TASK BRIEF:
Print the lines below from the line with "justify-content: none ->" to the line with "justify-content: space-between ->" exactly, keeping both ends, and print no pictures.

LISTED RECORDS:
....
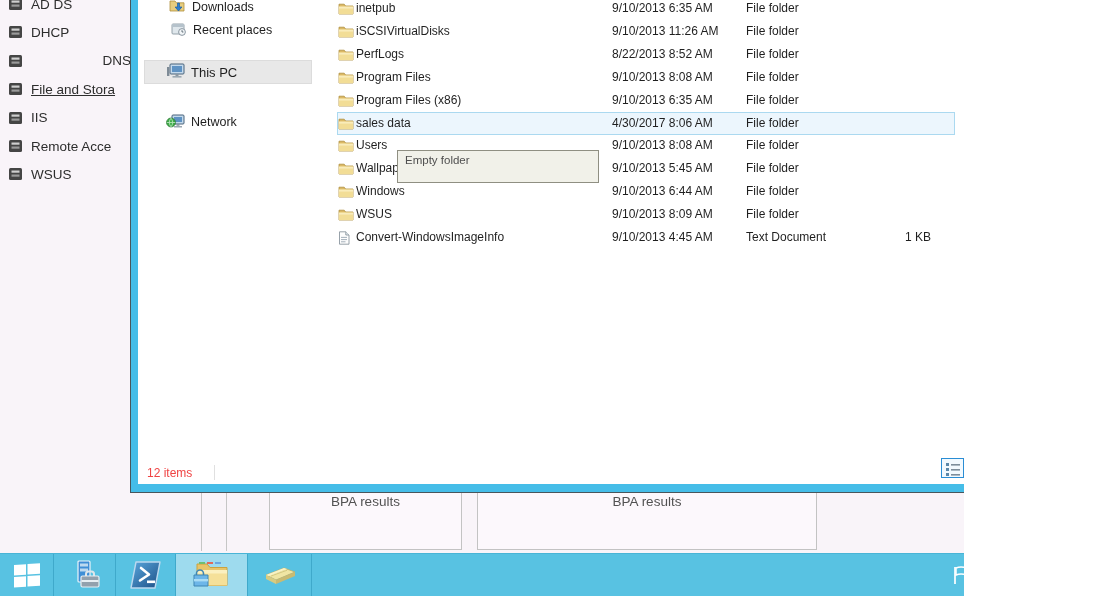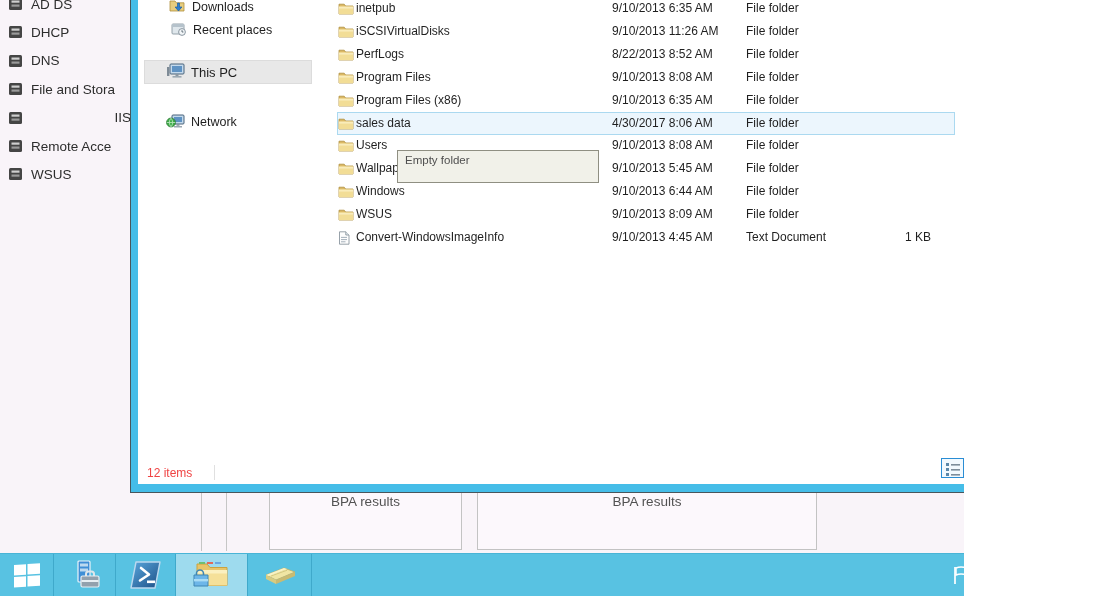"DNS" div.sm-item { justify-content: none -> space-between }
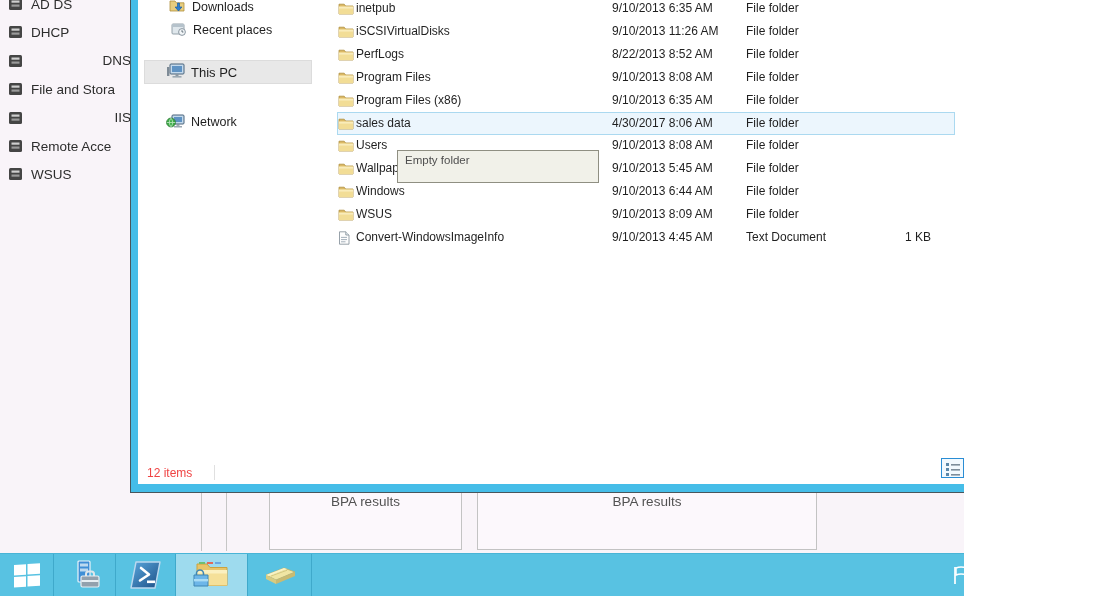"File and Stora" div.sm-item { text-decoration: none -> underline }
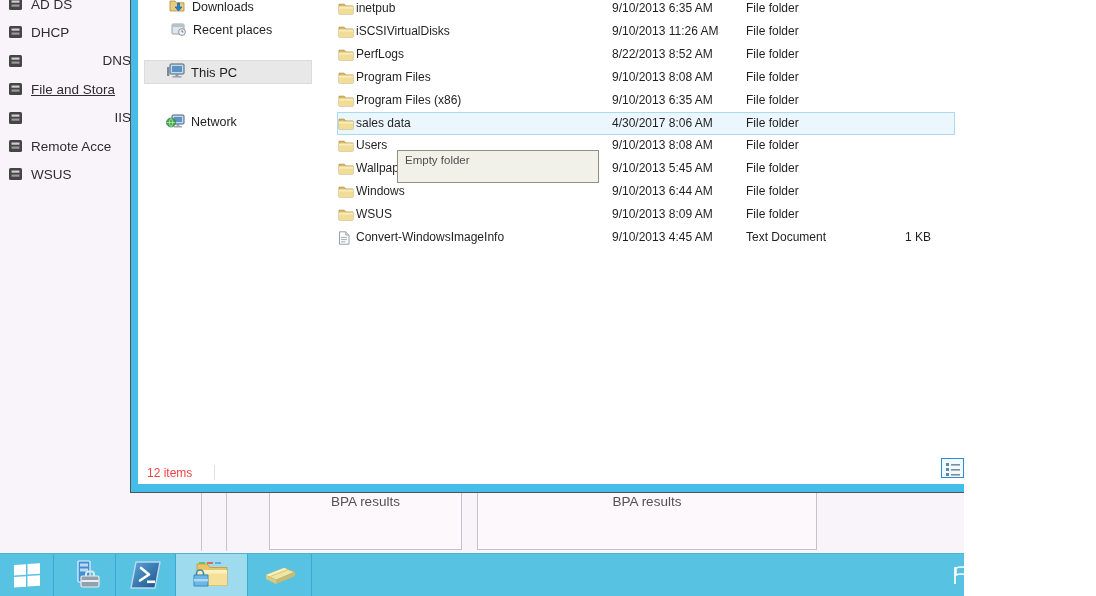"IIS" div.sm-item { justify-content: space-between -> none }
....
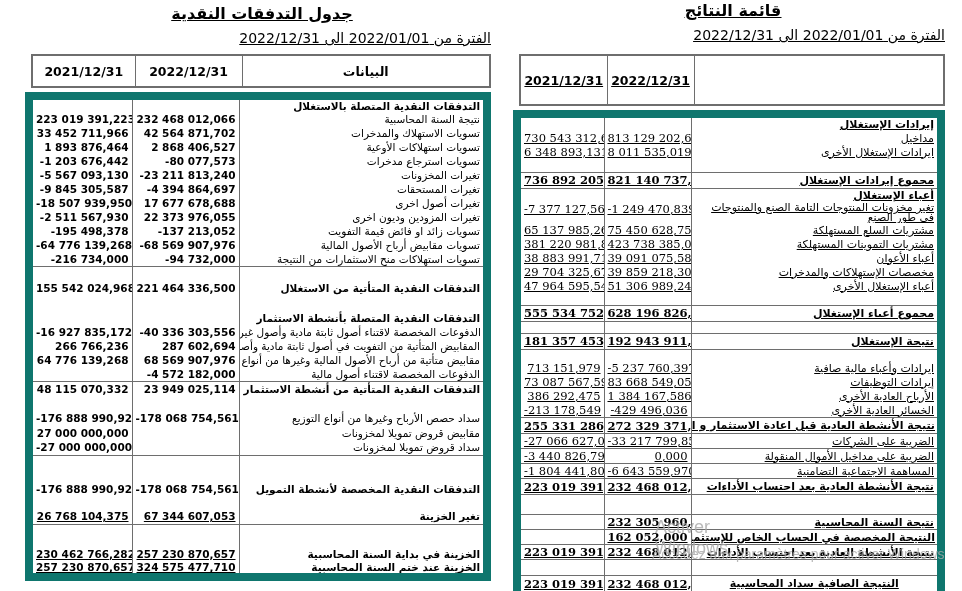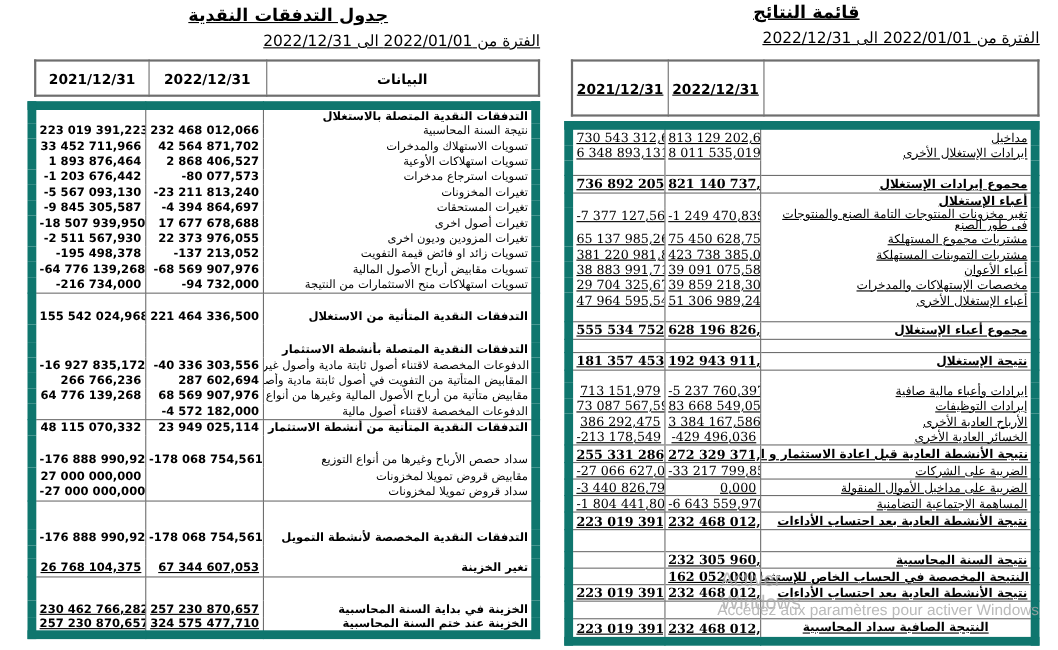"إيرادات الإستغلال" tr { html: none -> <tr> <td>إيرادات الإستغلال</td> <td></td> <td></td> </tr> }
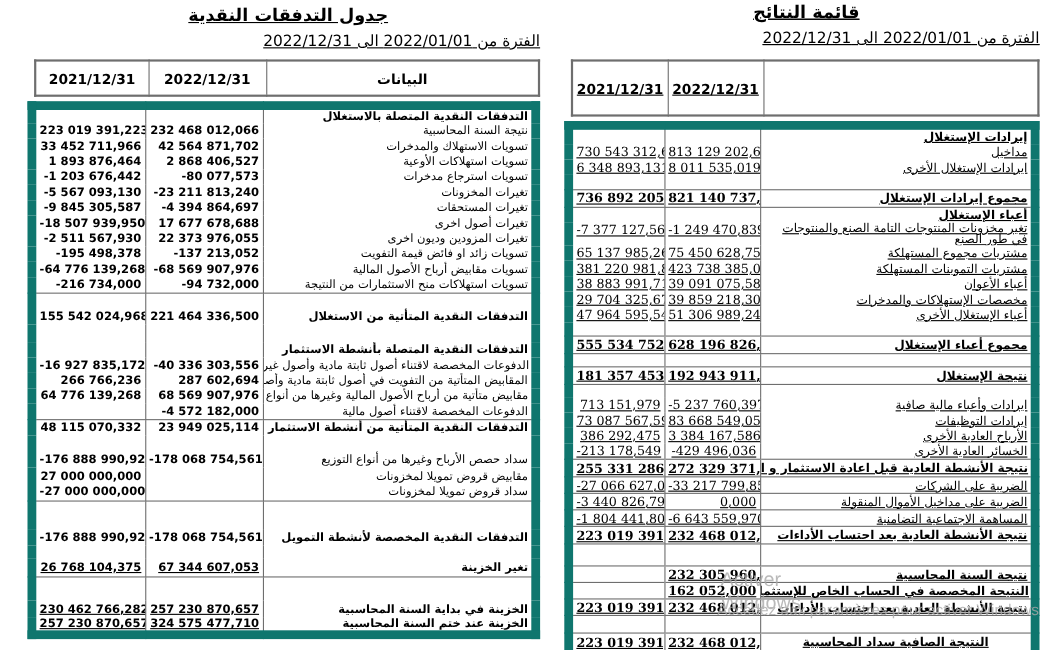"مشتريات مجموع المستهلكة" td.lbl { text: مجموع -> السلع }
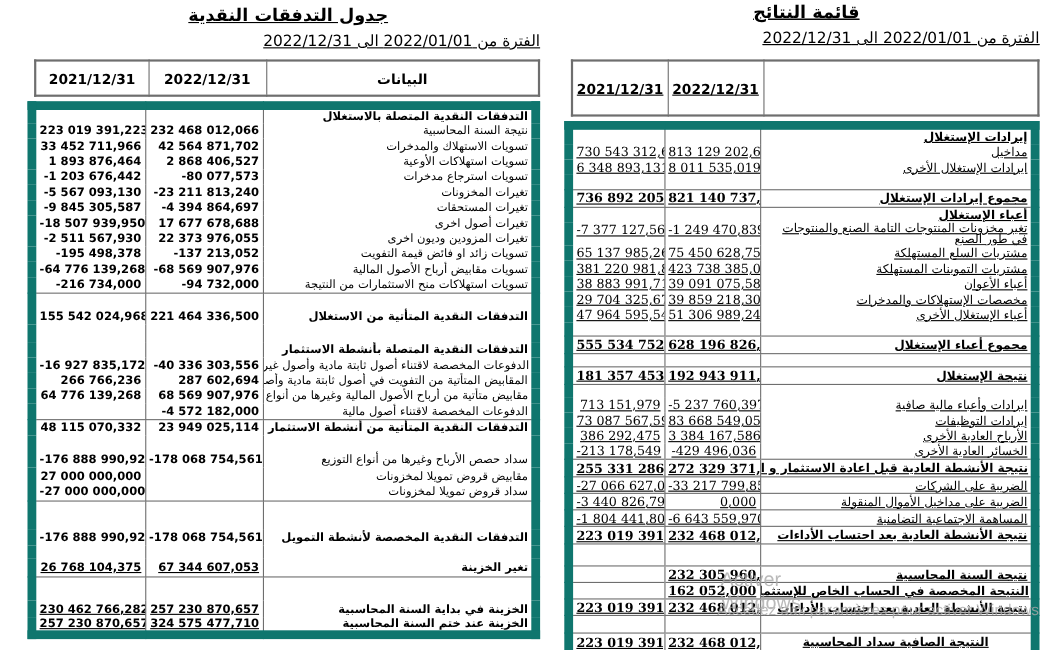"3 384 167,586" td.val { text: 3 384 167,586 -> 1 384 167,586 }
....
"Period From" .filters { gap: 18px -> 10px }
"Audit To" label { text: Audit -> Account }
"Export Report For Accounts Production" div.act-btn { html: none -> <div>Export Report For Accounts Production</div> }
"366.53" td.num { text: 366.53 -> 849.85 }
....
TASK RESPONSE:
"DNS" div.sm-item { justify-content: none -> space-between }
"File and Stora" div.sm-item { text-decoration: none -> underline }
"IIS" div.sm-item { justify-content: space-between -> none }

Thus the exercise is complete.